We used remote video cameras to assess seasonal diet composition of woodland caribou (Rangifer tarandus tarandus (L., 1758)) at three areas across the boreal forest of Ontario. Caribou consume lichens in winter, but we expected they would significantly reduce lichen consumption in favour of higher protein levels in green plants in summer. We sampled videos from 23 caribou, from 2 years, to derive seasonal diet composition. Diet differed among seasons and study areas, except in winter when lichens dominated. Diet breadth doubled from winter to summer, but overlap between seasons was still >60%. Green plants were less commonly eaten than we expected, only three genera were preferred, and few species constituted more than 2% of the diet. Preferred foods varied by land-cover types. Diet differed between managed and unmanaged landscapes but did not result from use of plant species found in successional habitats. Caribou selected a nonoptimal diet in the snow-free seasons, especially with respect to protein, suggesting factors other than nutrition influenced diet choice, and indicating the possibility of bottom-up limitation on production.

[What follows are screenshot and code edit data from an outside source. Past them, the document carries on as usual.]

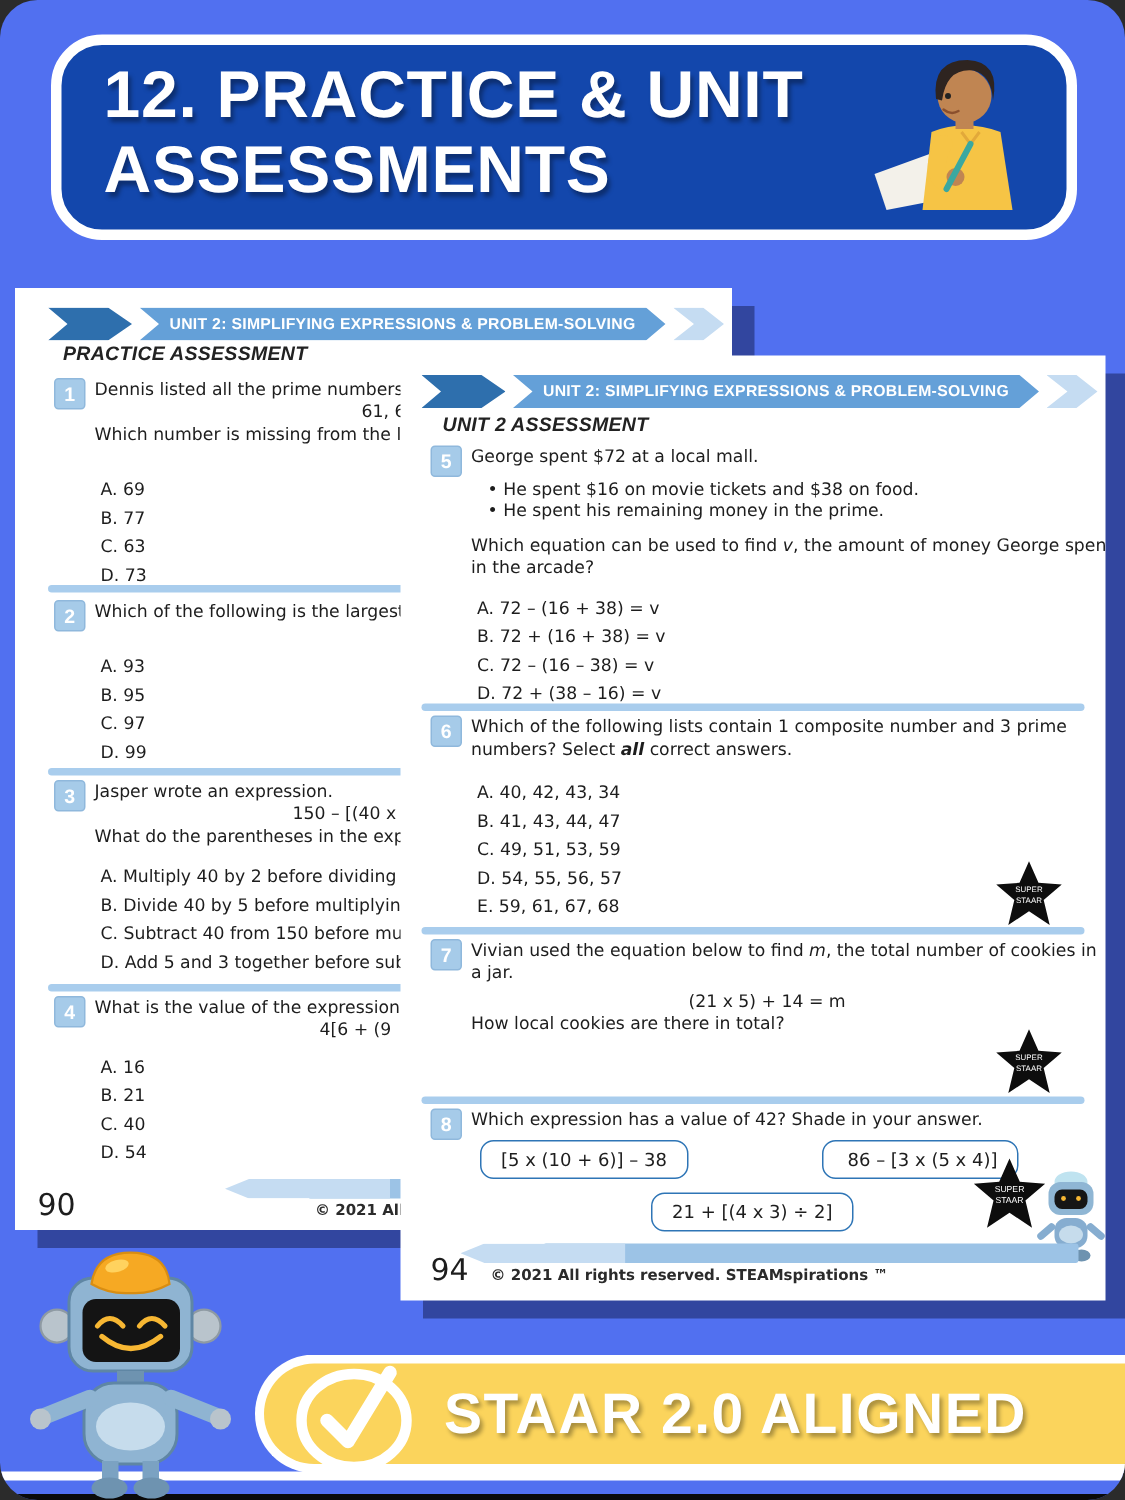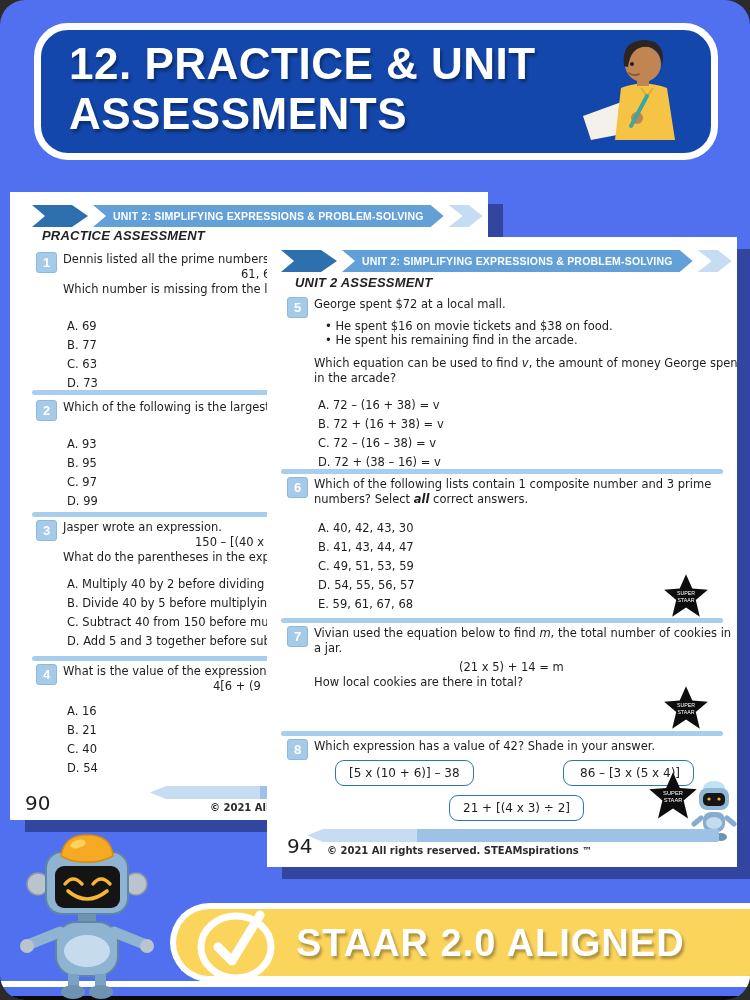"He spent his remaining find" span { text: find in the arcade -> money in the prime }
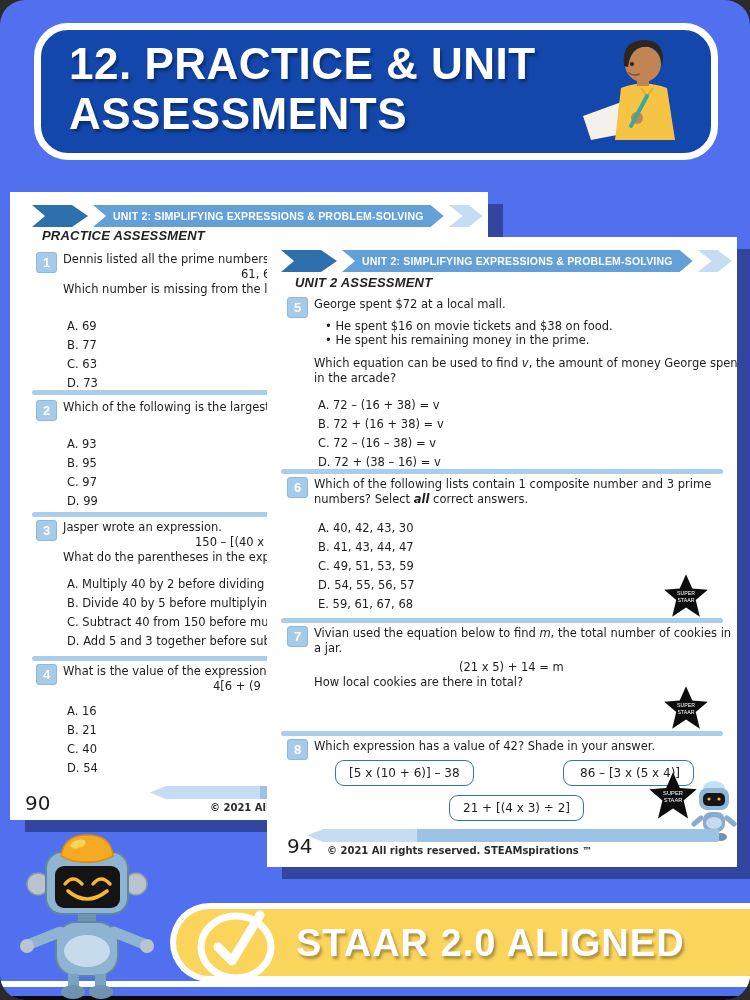"A. 40, 42, 43, 30" div.opt { text: 30 -> 34 }
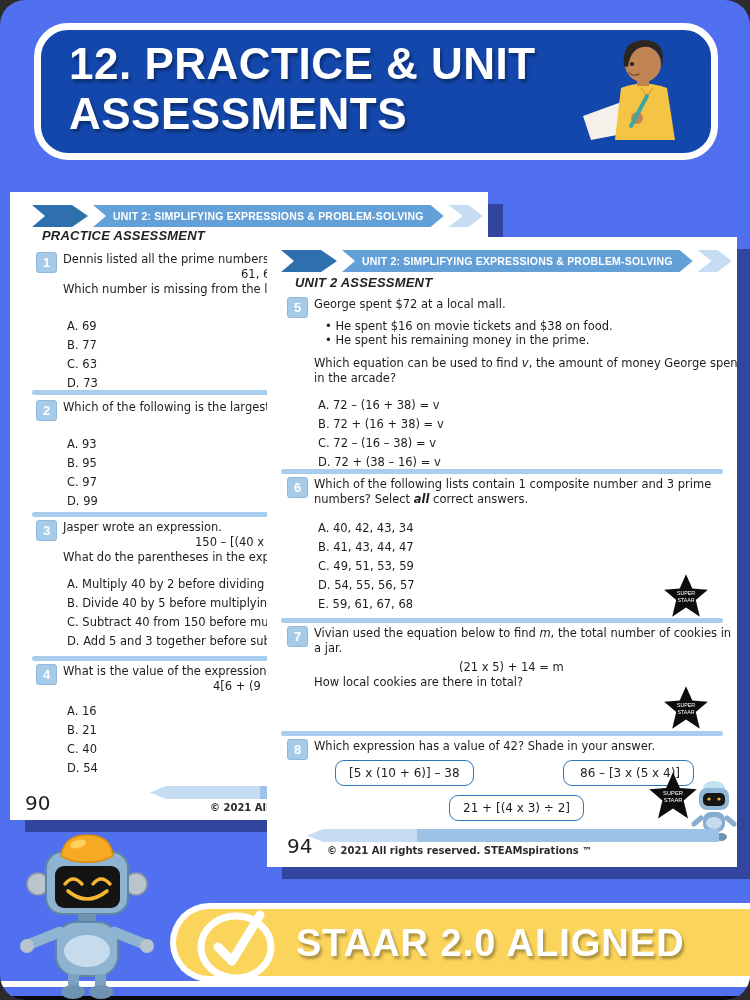"[5 x (10 + 6)]" .ansbox { margin-left: 15px -> none }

Disentangling woodland caribou movements in response to clearcuts and roads across temporal scales

Although prey species typically respond to the most limiting factors at coarse spatiotemporal scales while addressing biological requirements at finer scales, such behaviour may become challenging for species inhabiting human altered landscapes. We investigated how woodland caribou, a threatened species inhabiting North-American boreal forests, modified their fine-scale movements when confronted with forest management features (i.e. clearcuts and roads). We used GPS telemetry data collected between 2004 and 2010 on 49 female caribou in a managed area in Québec, Canada. Movements were studied using a use--availability design contrasting observed steps (i.e. line connecting two consecutive locations) with random steps (i.e. proxy of immediate habitat availability). Although caribou mostly avoided disturbances, individuals nonetheless modulated their fine-scale response to disturbances on a daily and annual basis, potentially compromising between risk avoidance in periods of higher vulnerability (i.e. calving, early and late winter) during the day and foraging activities in periods of higher energy requirements (i.e. spring, summer and rut) during dusk/dawn and at night. The local context in which females moved was shown to influence their decision to cross clearcut edges and roads. Indeed, although females typically avoided crossing clearcut edges and roads at low densities, crossing rates were found to rapidly increase in greater disturbance densities. In some instance, however, females were less likely to cross edges and roads as densities increased. Females may then be trapped and forced to use disturbed habitats, known to be associated with higher predation risk. We believe that further increases in anthropogenic disturbances could exacerbate such behavioural responses and ultimately lead to population level consequences.